Für den KSV Prenzlau gibt es in Pamen nichts zu bestellen. Er erleidet ein wahres Debakel.

Parmen.Was bedeutet dieses Resultat für beide Teams in ihren Spielen dieses Wochenendes? Beim Sieger konnte sich keiner daran erinnern, jemals so hoch gesiegt zu haben, beim KSV Prenzlau keiner, wann es je so ein Debakel gab. Das war aber der höchste und klarste Siege in dieser Kreisligsaison.
Was der KSV Prenzlau in Parmen bot, war mehr als peinlich. Er wirkte lustlos, ohne Ordnung und Einsatzbereitschaft. Und dabei riss der Gastgeber auf keinen Fall Bäume aus, er hätte sogar höher gewinnen müssen.

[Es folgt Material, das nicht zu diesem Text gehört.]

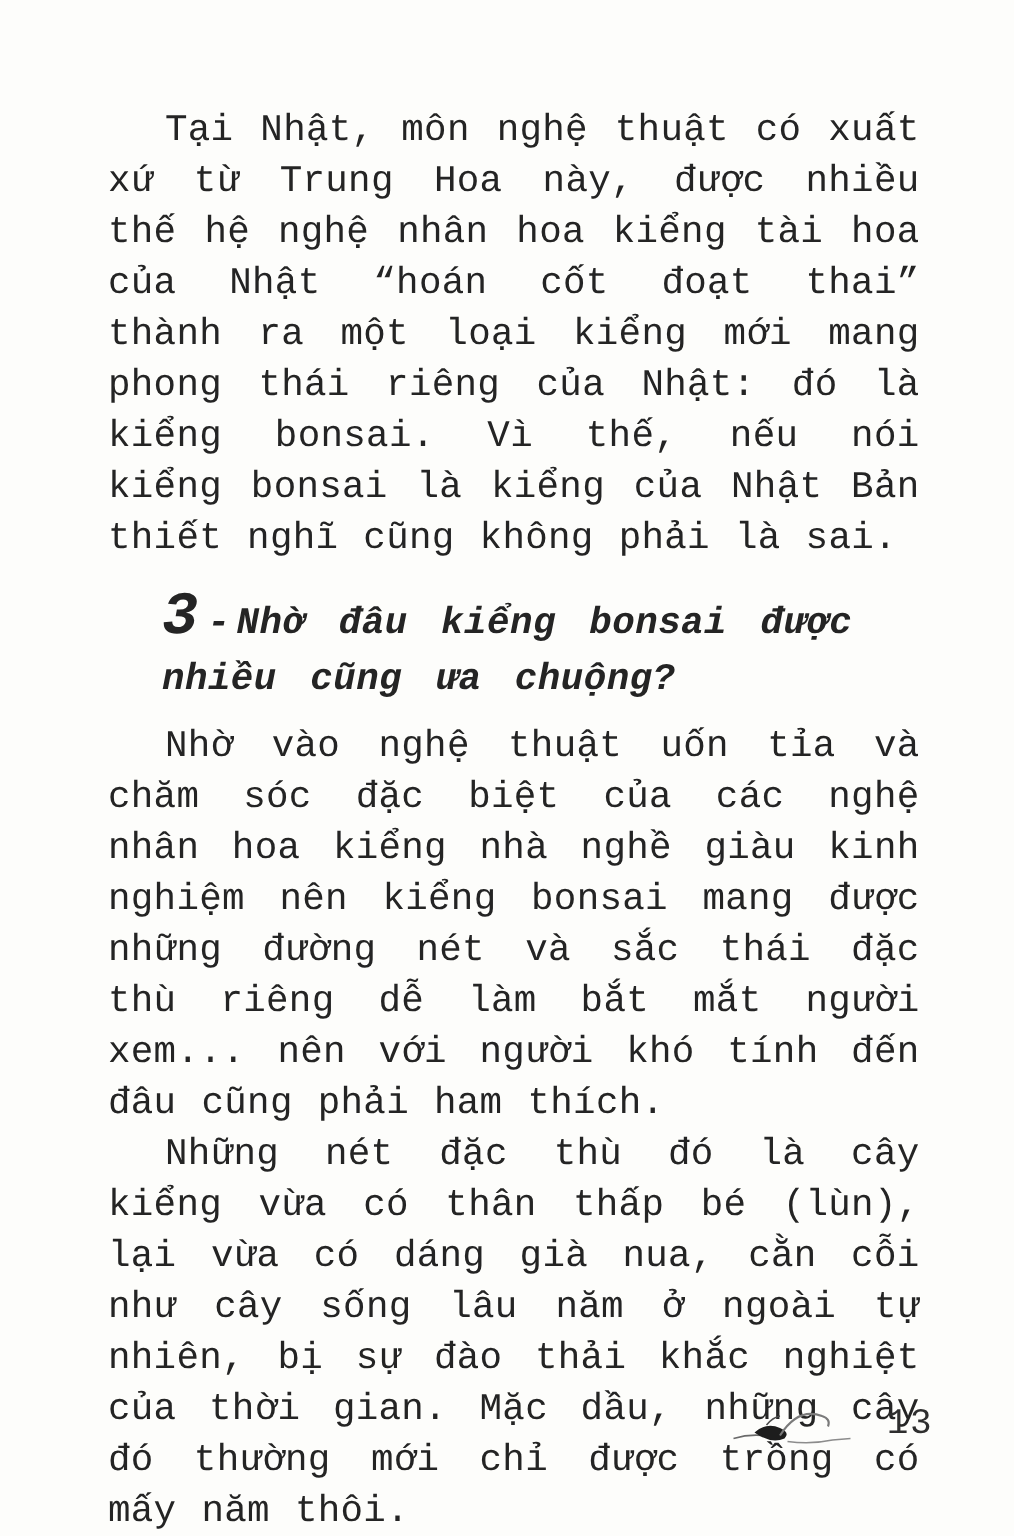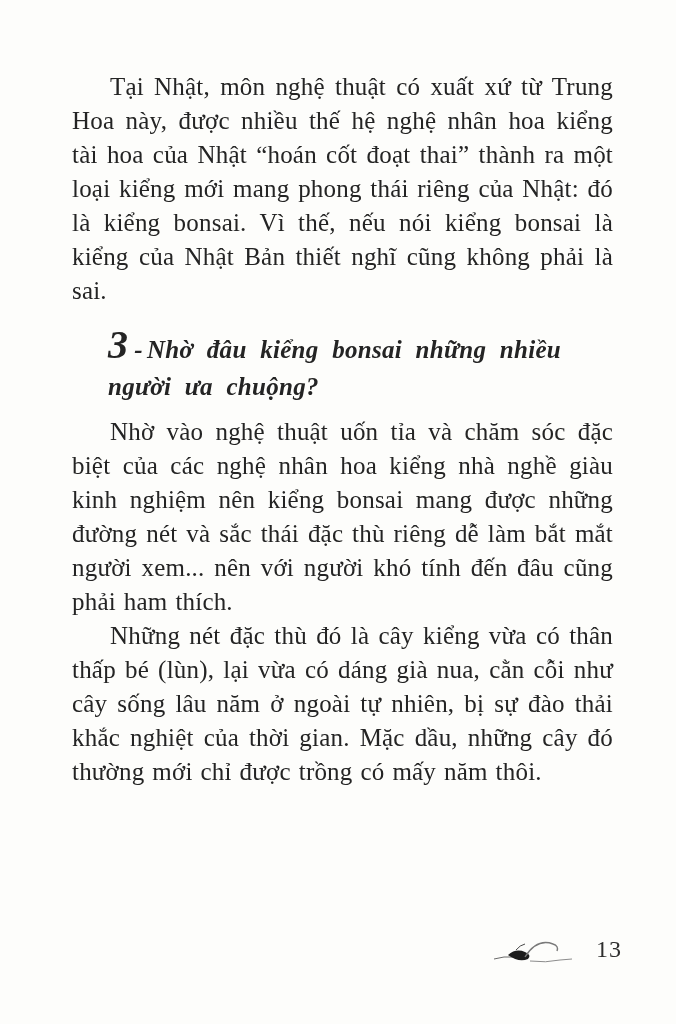"Tại Nhật, môn nghệ thuật" .page { font-family: none -> Liberation Mono, monospace }
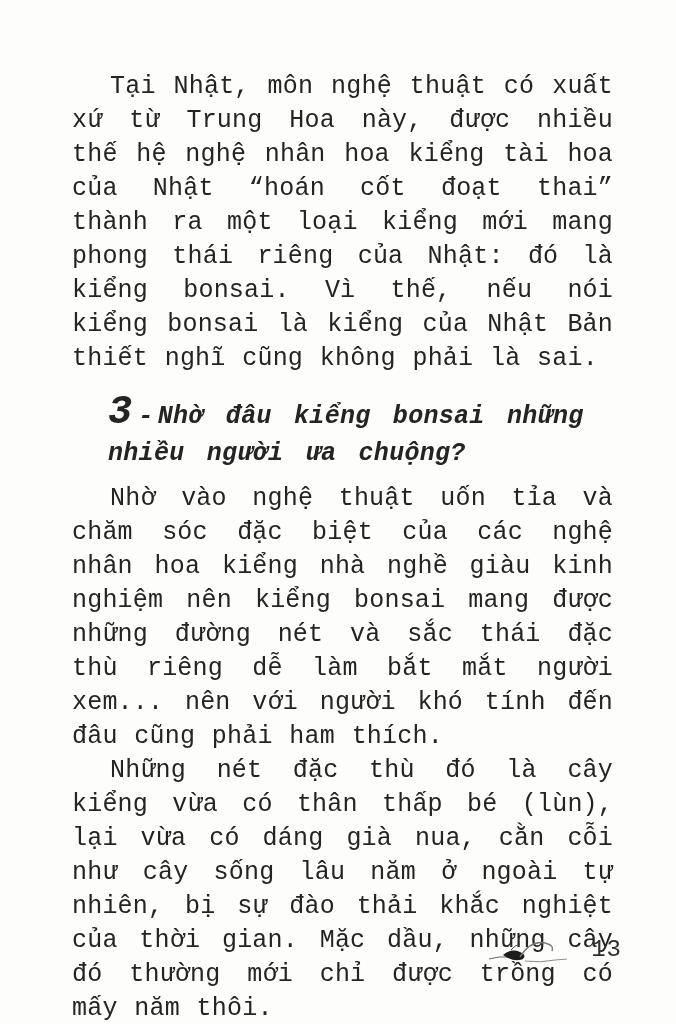"Nhờ đâu kiểng bonsai những" span.h-title { text: những nhiều người -> được nhiều cũng }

Das 1:0 fiel nach einem Einwurf von Christian Heymann. Ricardo Küster verlängerte per Kopf. Marco Pietsch stand goldrichtig und traf (4.). Danach wurde es abwechslungsreich. Auch der KSV kam zu kleinen Chancen. Doch nach gut einer halben Stunde fiel das 2:0. Erneut war es Marco Pietsch, der sich an der Strafraumgrenze durchsetzen konnte. Alle Prenzlauer sahen zu, Pietsch traf zum 2:0 (32.). Richard Schulz setzte sich wenig später auf der linken Außenbahn durch, flankte in die Mitte, wo Karl Wever frei stand – 3:0 (38.).
Nun war die Moral der Gäste gebrochen. Robert Rösler spielte sich am Strafraum durch und erzielte das 4:0 (42.). Noch vor der Pause das 5:0 (45.). KSV-Keeper Hannemann konnte beim Küster-Freistoß den Ball nicht halten, Karl Wever schaltete am schnellsten und traf.
Wer nun glaubte, dass sich die Gäste in der zweiten Halbzeit mehr engagieren würden, sah sich getäuscht. Die Gastgeber hatten leichtes Spiel. „Langsam wird es lächerlich, was der KSV hier bietet“, war der Kommentar eines Zuschauers.
Die weiteren Treffer erzielten: 6:0 Rösler (53.), 7:0 Küster (58.), 8:0 Pietsch (60.), 9:0 Wever (64.), 10:0 Küster (67.), 11:0 Schulz (72.), 12:0 Küster (84.), 13:0 Mager (85.).